Jetzt bin ich noch einmal bei der Infrastrukturlücke, es ist schon darüber gesprochen worden. Wir waren da lange Zeit Vorreiter. Aber die laufenden Ausgaben im freistaatlichen Haushalt schränkten die Investitionsmöglichkeiten immer mehr ein. Es ist wirklich so – das ist ein Alarmsignal –, dass die laufenden Ausgaben im Freistaat Sachsen die investive Verwendungsquote verschlechtern. Unsere kommunalen Partner setzen eher auf Schuldentilgung als auf Investitionen. Wenn weniger investiert wird, gibt es auch weniger Arbeitsplätze, insbesondere im Hoch- und Tiefbau und an anderer Stelle. Wir müssen wissen, Investition anders zu definieren, in human capital, wie es immer so schön heißt, oder in anderes, in Köpfe, ist gescheitert. An dieser Art von Investitionsbegriff ist die Diskussion schon in der Föderalismuskommission II gescheitert. Sie ist nicht durchgedrungen. Ganz im Gegenteil. Investitionen sind klar definiert, ob uns das gefällt oder nicht.

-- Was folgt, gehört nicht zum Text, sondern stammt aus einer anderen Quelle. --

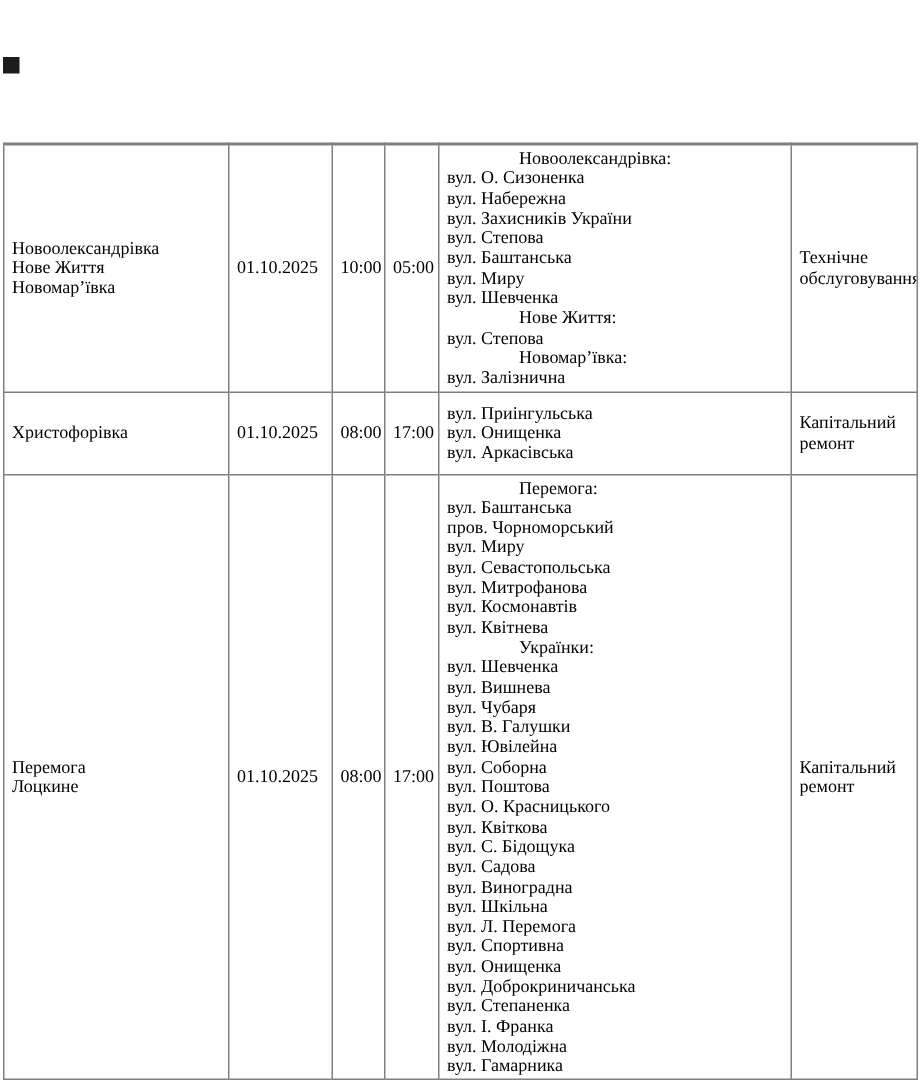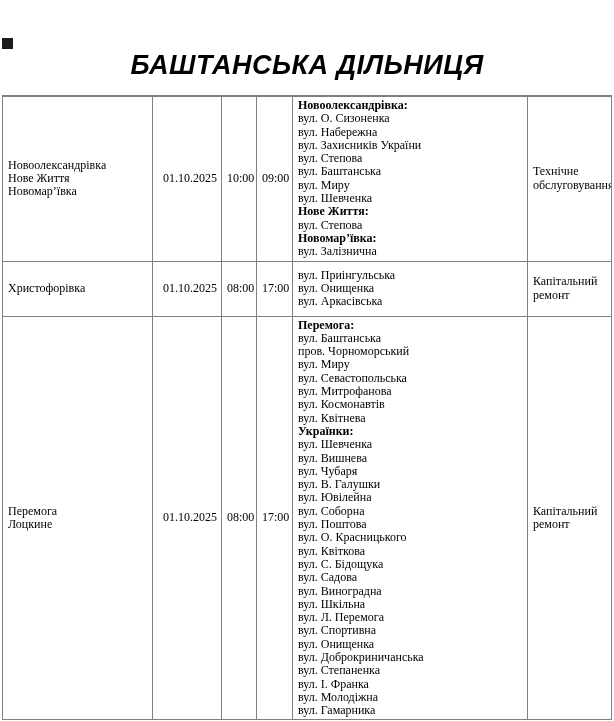--- a/index.html
+++ b/index.html
@@ -82,7 +82,6 @@
 
 <div class="page">
   <div class="corner-mark"></div>
-  <h1 class="title">БАШТАНСЬКА ДІЛЬНИЦЯ</h1>
   <table class="schedule">
     <colgroup>
       <col class="c-settlement">

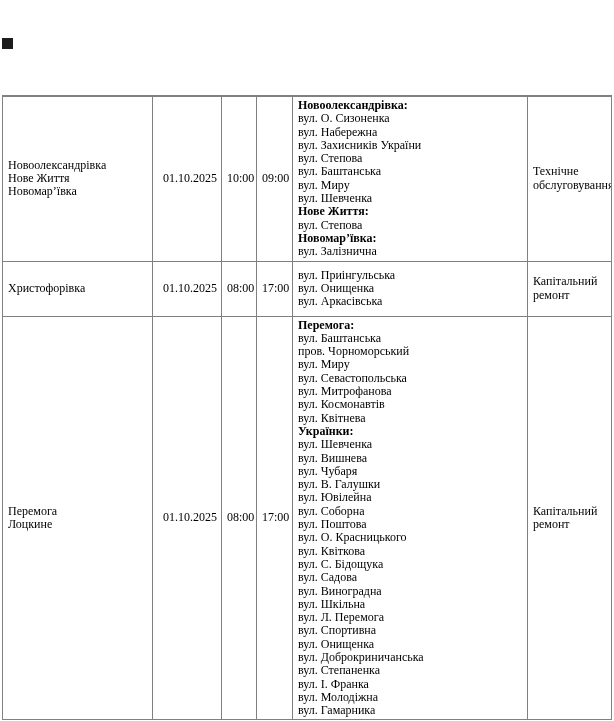--- a/index.html
+++ b/index.html
@@ -75,7 +75,7 @@
   tbody tr:nth-child(2) { height: 55px; }
 
   .street-line, .settlement-line { white-space: nowrap; }
-  .street-line.group-header { font-weight: bold; }
+  .street-line.group-header { font-weight: normal; margin-left: 48px; }
 </style>
 </head>
 <body style="background: rgb(255, 255, 255);">

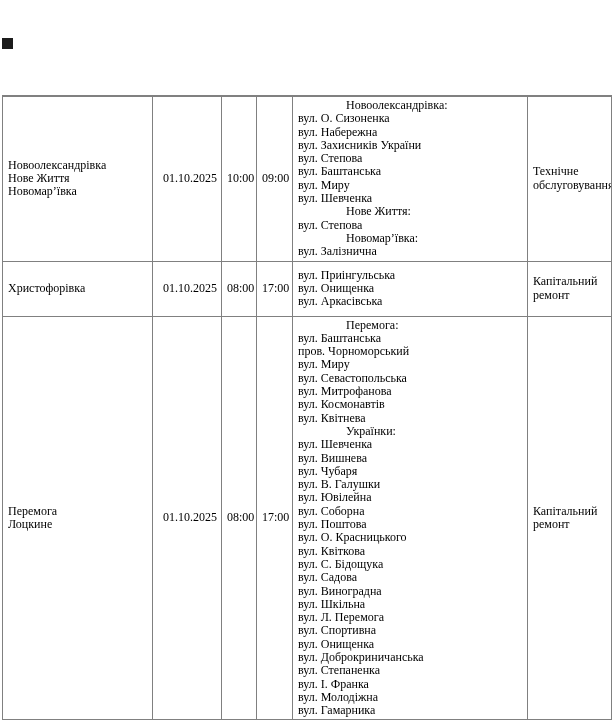--- a/index.html
+++ b/index.html
@@ -66,7 +66,7 @@
   col.c-work       { width: 84px; }
 
   td.col-date, td.col-start, td.col-end {
-    text-align: right;
+    text-align: left;
     padding: 2px 1px;
   }
   td.col-streets { vertical-align: middle; }

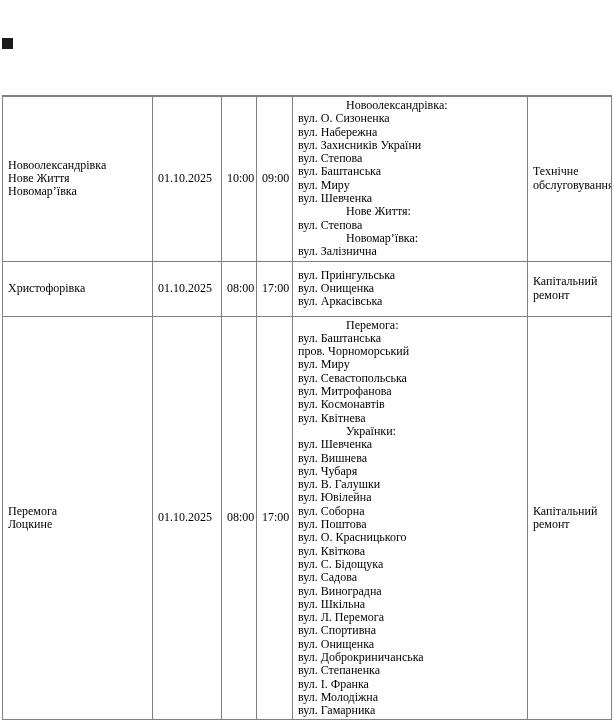--- a/index.html
+++ b/index.html
@@ -100,7 +100,7 @@
           </td>
     <td class="col-date">01.10.2025</td>
     <td class="col-start">10:00</td>
-    <td class="col-end">09:00</td>
+    <td class="col-end">05:00</td>
     <td class="col-streets">
             <div class="street-line group-header">Новоолександрівка:</div>
             <div class="street-line">вул. О. Сизоненка</div>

Noch etwas. Der Malocher in Sindelfingen ist übrigens nicht bereit, wenn seine eigenen Sprösslinge mit 28 oder 31 Kindern in der Klasse sitzen, auf Dauer die SchülerLehrer-Quote von 1 : 16/1 : 17 in den neuen Bundesländern zu finanzieren. Man sagt dann: Okay, wir definieren den durchschnittlichen Standard. Wenn ihr euch mehr leisten wollt, dann, bitte, finanziert das selbst. Leider, meine Damen und Herren, ist das so.